Digsby v. U.S., No. 06-CF-1585.

Decision Date01 October 2009
Docket NumberNo. 06-CF-1585.
PartiesNathaniel J. DIGSBY, Appellant, v. UNITED STATES, Appellee.
CourtD.C. Court of Appeals

Jonathan W. Anderson, Public Defender Service, with whom James Klein and Samia Fam, were on the brief, for appellant.

Erin Walsh, Assistant United States Attorney, with whom Jeffrey A. Taylor, United States Attorney at the time the brief was filed, Roy W. McLeese III, Assistant United States Attorney, Florence Pan, Assistant United States Attorney at the time the brief was filed, David S. Johnson, and Perham Gorji, Assistant United States Attorneys, were on the brief, for appellee.

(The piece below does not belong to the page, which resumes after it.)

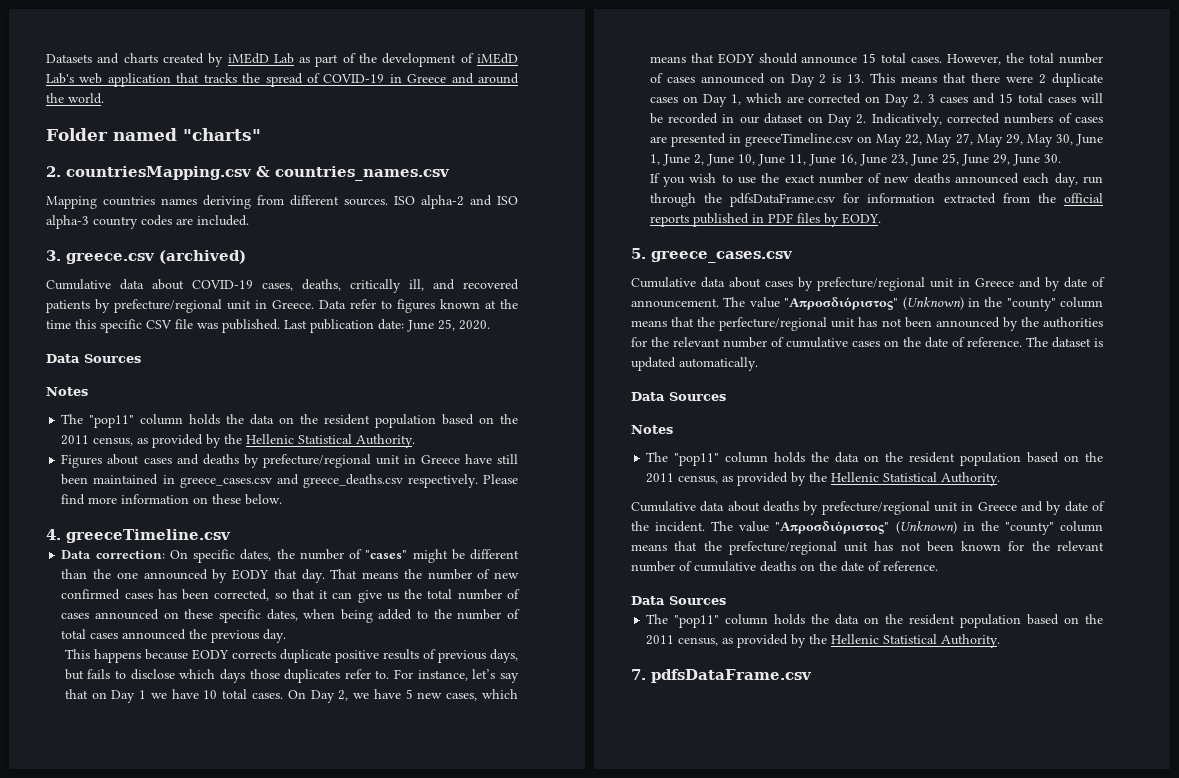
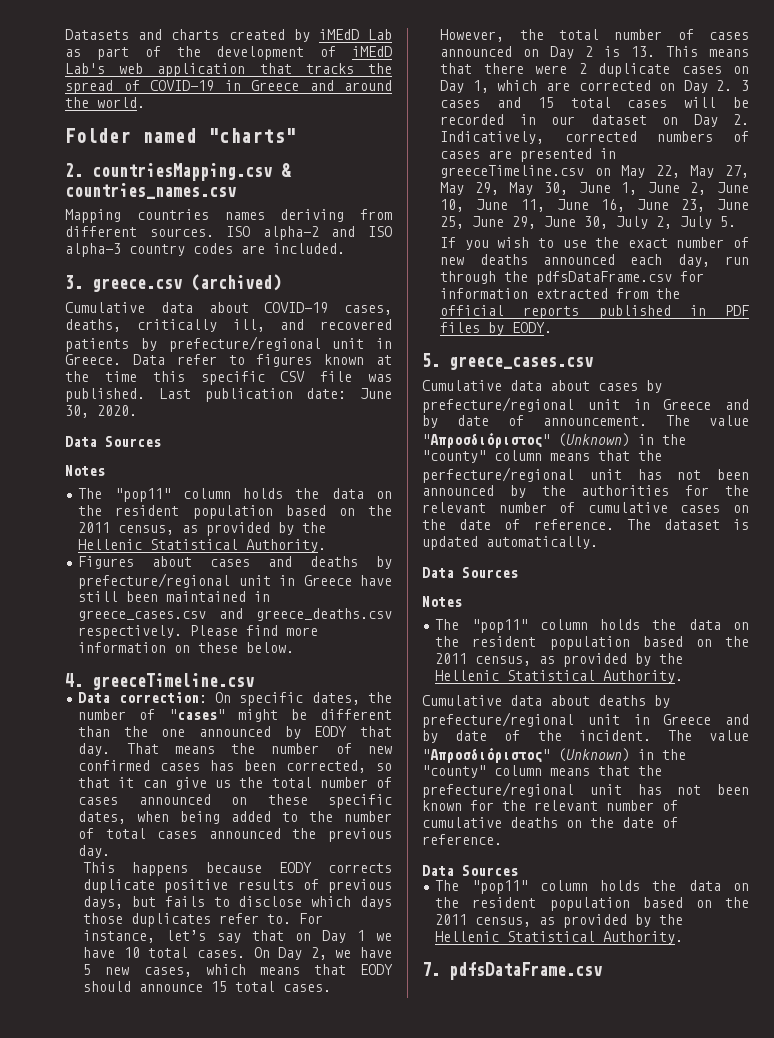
[438,319,455,331] 25, -> [65,405,89,418] 30,
[1043,154,1061,163] 30. -> [584,216,737,229] 30, July 2, July 5.

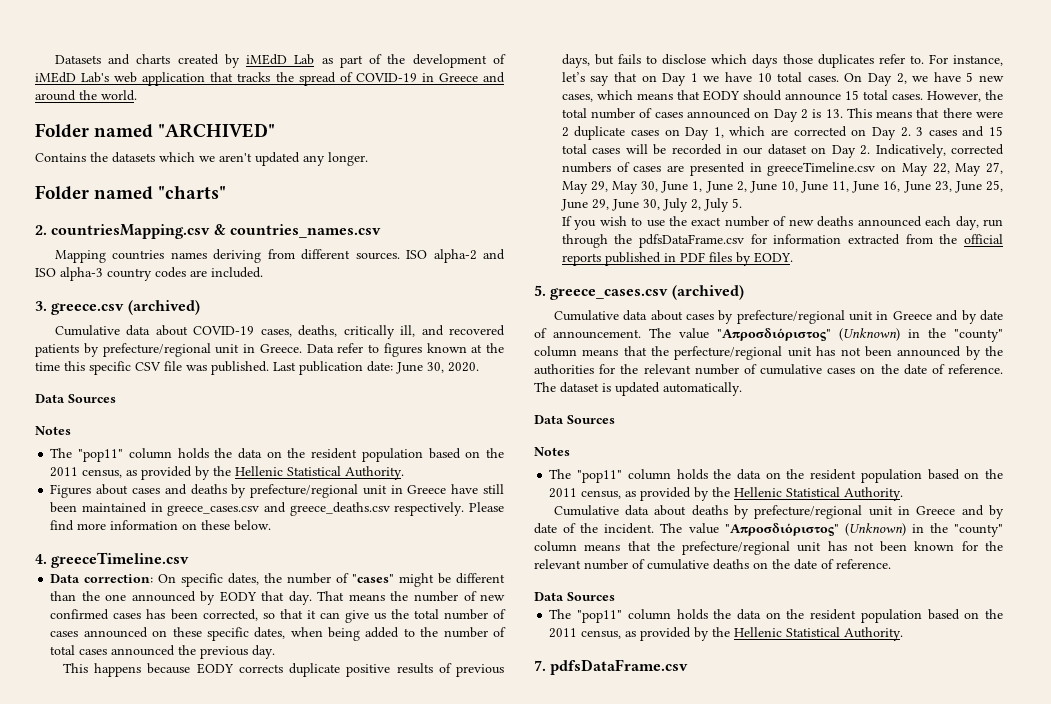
(145, 102) none -> [35,123,276,138] [35,152,368,166] // Folder named "ARCHIVED" // Contains the datasets which we aren't updated any longer.
(593, 363) none -> [671,285,744,300] (archived)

Before REID and GLICKMAN, Associate Judges, and BELSON, Senior Judge.

REID, Associate Judge:

A jury found appellant, Nathaniel J. Digsby, guilty of unlawful possession with intent to distribute a controlled substance (heroin) and unlawful possession with intent to distribute a controlled substance (marijuana),1 both in violation of D.C.Code § 48-904.01(a)(1) (2001); and unlawful possession of drug paraphernalia, in violation of § 48-1103(a).2 Mr. Digsby contends that his conviction must be reversed because the trial court violated his constitutional Sixth Amendment confrontation right by ruling, over his objection, that a Drug Enforcement Administration report, the "DEA-7," prepared by a DEA chemist, would be admitted into evidence without the testimony of the chemist. The government agrees, but argues that the error in allowing the DEA-7 into evidence without testimony from the chemist was harmless beyond a reasonable doubt, and that even if this court concludes that the convictions for possession with intent to distribute heroin and marijuana ("PWID") must be reversed, it should remand the case "for entry of judgment on the lesser-included offenses of attempted PWID heroin and attempted PWID marijuana." We affirm the trial court's judgment of conviction on the marijuana charge, but we reverse the trial court's judgment of conviction on the heroin charge and remand the case for a new trial on the heroin count.

FACTUAL SUMMARY

A grand jury charged Mr. Digsby with two specific crimes that are at issue in this case: (1) "unlawfully, knowingly, and intentionally possess[ing] with intent to distribute a quantity of heroin, that is, heroin, a schedule II controlled substance"; and (2) "unlawfully, knowingly, and intentionally possess[ing] with intent to distribute a quantity of cannabis, that is, marijuana, a schedule III controlled substance." At Mr. Digsby's trial on these charges, the government presented evidence showing that on August 3, 2005, at approximately 6:30 a.m., several police officers, including Officers Andrew Keness, Peter Ward, and Jonathan Hofflinger of the United States Park Police, participated in the execution of a search warrant in the 1200 block of Half Street, in the Southwest quadrant of the District of Columbia. After Officers Keness and Hofflinger knocked on the door and announced that they had a warrant, they watched as Mr. Digsby looked out of a second floor window and then turned away.3 Officer Keness identified the window as being in the front bedroom. After the officers forced their way into the home, Officer Keness saw Mr. Digsby on the second floor in front of the bathroom. Mr. Digsby's wife was in the rear bedroom with two young children, and the teenage son was sleeping on the first floor.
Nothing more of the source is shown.